(Before-and-after change data)

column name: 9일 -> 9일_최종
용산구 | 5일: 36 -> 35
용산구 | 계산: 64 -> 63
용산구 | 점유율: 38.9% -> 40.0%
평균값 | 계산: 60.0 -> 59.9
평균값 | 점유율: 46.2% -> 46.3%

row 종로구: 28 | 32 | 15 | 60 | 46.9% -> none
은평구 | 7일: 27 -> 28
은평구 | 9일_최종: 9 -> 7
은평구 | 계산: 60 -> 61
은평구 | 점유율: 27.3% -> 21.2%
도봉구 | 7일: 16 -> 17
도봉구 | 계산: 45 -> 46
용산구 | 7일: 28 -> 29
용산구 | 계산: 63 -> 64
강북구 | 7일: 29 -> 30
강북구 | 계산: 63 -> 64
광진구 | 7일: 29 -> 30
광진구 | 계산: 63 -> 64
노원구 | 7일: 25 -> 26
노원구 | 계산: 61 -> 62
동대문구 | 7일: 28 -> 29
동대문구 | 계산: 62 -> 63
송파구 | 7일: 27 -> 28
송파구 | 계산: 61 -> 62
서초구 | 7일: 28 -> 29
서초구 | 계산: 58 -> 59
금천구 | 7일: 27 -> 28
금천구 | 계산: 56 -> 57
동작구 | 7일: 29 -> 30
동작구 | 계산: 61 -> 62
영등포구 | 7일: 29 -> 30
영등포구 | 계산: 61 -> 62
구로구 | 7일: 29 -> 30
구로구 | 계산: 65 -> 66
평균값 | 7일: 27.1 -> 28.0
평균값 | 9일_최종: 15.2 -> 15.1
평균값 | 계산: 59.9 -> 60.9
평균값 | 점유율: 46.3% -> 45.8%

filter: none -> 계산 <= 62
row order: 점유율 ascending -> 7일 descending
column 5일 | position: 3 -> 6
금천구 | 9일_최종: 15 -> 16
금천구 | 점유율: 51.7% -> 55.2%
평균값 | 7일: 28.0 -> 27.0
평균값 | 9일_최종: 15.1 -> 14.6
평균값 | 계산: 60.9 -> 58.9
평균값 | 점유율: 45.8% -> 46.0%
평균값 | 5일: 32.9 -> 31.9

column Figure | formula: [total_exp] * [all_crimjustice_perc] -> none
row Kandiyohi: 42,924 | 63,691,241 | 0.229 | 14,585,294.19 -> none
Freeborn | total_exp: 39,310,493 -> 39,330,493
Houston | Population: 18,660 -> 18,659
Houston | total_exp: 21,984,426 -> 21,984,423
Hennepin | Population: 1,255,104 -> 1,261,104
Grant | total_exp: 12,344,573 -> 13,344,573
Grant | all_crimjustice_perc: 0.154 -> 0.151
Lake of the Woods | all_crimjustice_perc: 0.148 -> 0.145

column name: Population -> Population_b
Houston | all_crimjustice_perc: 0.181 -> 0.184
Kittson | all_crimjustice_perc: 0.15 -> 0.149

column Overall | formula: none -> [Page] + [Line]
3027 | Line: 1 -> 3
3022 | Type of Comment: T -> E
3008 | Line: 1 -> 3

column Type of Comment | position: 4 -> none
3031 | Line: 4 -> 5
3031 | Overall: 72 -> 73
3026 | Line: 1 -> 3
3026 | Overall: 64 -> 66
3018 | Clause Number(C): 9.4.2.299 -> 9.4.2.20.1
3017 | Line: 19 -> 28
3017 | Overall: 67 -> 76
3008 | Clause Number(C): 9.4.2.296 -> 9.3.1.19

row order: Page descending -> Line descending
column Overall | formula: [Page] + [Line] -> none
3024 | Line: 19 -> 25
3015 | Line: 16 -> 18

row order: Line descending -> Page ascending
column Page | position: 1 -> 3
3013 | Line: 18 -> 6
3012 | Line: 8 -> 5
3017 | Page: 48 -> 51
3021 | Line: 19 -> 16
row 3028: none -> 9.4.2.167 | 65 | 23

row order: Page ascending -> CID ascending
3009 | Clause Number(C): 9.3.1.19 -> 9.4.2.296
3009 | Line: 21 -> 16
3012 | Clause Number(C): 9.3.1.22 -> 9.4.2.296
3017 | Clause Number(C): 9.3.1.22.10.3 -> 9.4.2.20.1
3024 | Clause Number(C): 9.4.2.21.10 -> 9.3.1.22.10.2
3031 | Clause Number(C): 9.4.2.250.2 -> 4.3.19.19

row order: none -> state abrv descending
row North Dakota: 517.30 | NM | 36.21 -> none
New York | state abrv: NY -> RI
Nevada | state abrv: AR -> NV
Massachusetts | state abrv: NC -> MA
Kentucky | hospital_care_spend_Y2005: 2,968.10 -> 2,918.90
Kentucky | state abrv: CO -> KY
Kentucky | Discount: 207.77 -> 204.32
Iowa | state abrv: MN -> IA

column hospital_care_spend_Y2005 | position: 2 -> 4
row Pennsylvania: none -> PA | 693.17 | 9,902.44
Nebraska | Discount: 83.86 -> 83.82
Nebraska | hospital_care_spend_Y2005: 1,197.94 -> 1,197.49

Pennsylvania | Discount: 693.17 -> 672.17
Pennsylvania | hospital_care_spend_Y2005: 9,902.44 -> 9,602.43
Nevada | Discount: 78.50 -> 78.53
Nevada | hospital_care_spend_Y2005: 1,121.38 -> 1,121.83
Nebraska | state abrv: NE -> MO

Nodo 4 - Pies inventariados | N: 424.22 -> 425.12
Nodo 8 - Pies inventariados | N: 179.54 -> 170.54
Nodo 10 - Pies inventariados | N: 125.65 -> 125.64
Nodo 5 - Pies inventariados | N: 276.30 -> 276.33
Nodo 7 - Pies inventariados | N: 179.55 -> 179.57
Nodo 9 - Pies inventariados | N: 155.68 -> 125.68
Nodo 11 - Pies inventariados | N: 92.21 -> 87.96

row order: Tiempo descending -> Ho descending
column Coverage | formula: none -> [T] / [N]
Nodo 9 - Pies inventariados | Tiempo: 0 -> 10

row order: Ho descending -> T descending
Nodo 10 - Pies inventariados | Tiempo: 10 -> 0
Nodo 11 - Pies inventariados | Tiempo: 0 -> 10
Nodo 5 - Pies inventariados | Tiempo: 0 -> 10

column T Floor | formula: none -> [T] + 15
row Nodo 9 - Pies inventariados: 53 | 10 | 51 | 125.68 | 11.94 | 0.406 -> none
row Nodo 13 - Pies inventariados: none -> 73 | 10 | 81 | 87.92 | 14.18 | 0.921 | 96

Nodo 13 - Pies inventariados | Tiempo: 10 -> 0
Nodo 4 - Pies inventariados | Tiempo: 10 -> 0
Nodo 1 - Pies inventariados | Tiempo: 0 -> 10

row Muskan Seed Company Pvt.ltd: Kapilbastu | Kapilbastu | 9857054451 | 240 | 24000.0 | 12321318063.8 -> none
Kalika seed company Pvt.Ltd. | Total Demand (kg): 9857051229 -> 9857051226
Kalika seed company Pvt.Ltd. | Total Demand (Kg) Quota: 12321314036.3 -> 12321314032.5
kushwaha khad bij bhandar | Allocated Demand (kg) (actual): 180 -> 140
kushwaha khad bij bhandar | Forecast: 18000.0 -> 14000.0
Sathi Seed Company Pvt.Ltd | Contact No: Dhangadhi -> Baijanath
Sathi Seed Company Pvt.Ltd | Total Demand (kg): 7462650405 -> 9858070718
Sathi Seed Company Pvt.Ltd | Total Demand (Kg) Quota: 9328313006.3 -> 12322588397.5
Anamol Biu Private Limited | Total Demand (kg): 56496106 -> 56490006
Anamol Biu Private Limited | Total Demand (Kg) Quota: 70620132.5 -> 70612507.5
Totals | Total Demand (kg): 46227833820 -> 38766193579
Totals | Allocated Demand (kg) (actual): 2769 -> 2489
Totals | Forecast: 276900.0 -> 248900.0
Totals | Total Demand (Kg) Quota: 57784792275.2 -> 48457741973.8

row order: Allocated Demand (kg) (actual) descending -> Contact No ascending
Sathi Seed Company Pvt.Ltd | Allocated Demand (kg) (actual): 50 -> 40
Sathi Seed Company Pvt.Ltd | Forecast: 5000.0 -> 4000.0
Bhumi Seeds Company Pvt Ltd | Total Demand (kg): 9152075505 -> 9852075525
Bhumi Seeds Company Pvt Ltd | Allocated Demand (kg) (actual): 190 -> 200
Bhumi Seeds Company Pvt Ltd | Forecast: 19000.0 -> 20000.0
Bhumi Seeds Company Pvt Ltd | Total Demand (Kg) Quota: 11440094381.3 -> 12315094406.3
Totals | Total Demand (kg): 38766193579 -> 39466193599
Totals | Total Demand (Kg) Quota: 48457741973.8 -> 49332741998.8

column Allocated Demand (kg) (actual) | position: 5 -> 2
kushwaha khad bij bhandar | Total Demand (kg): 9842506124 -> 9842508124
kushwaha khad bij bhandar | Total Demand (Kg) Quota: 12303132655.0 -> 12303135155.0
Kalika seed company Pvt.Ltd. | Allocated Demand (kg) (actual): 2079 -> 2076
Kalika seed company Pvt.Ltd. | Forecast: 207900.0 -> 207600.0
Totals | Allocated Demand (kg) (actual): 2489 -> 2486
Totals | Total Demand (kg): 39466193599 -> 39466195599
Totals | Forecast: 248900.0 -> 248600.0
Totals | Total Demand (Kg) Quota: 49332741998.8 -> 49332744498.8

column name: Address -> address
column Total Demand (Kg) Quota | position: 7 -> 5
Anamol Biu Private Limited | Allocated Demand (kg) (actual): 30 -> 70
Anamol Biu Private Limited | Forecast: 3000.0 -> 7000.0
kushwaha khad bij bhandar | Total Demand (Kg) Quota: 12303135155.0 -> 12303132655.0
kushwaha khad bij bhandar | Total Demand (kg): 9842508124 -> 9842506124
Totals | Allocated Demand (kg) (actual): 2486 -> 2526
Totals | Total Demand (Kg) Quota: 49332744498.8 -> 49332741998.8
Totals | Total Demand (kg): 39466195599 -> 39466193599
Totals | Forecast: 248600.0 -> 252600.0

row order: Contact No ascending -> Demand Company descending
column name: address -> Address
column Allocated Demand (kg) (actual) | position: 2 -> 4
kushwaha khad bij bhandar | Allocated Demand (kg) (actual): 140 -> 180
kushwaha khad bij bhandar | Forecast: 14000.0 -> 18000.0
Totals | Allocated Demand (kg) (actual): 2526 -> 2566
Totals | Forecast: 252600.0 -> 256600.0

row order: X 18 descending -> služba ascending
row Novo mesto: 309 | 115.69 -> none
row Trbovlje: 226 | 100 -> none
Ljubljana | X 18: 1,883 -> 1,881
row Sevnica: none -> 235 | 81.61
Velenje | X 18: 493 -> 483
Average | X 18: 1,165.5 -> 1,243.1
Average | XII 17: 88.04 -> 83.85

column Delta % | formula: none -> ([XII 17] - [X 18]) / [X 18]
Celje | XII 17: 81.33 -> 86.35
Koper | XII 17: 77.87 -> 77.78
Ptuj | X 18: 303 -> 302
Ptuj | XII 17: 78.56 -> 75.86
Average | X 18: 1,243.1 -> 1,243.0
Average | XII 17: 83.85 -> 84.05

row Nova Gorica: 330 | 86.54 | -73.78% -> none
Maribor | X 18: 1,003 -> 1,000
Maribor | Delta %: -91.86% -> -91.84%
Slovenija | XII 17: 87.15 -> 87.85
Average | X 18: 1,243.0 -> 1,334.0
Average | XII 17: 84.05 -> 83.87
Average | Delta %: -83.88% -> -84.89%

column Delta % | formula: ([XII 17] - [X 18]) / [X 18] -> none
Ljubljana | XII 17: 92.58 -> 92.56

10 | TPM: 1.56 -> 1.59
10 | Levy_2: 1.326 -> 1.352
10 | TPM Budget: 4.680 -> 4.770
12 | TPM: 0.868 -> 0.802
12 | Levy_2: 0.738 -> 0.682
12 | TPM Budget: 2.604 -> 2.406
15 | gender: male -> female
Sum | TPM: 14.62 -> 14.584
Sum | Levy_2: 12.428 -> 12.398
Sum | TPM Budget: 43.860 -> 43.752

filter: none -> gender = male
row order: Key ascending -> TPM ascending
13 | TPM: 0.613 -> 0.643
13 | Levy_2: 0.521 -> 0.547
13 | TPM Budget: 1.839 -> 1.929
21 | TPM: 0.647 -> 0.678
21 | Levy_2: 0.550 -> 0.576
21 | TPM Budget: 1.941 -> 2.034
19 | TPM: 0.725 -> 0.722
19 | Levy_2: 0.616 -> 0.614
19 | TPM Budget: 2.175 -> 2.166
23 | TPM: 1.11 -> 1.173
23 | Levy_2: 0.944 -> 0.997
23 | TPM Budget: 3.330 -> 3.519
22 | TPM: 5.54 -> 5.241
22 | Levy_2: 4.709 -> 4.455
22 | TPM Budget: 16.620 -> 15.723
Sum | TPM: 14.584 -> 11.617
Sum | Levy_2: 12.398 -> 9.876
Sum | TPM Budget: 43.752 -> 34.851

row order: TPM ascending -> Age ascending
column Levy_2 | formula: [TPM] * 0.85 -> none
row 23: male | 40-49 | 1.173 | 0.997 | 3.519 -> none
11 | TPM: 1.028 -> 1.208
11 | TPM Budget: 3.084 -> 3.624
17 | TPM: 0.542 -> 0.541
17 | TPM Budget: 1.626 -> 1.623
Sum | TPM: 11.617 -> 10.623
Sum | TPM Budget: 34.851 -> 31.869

◆ **What is needed**
Out of the entries above, write out only the lines between the line holding "Bhumi Seeds Company Pvt Ltd | Forecast: 19000.0" and the line holding "12303132655.0 -> 12303135155.0", inclusive, each exactly as given.

◆ **Expected answer**
Bhumi Seeds Company Pvt Ltd | Forecast: 19000.0 -> 20000.0
Bhumi Seeds Company Pvt Ltd | Total Demand (Kg) Quota: 11440094381.3 -> 12315094406.3
Totals | Total Demand (kg): 38766193579 -> 39466193599
Totals | Total Demand (Kg) Quota: 48457741973.8 -> 49332741998.8

column Allocated Demand (kg) (actual) | position: 5 -> 2
kushwaha khad bij bhandar | Total Demand (kg): 9842506124 -> 9842508124
kushwaha khad bij bhandar | Total Demand (Kg) Quota: 12303132655.0 -> 12303135155.0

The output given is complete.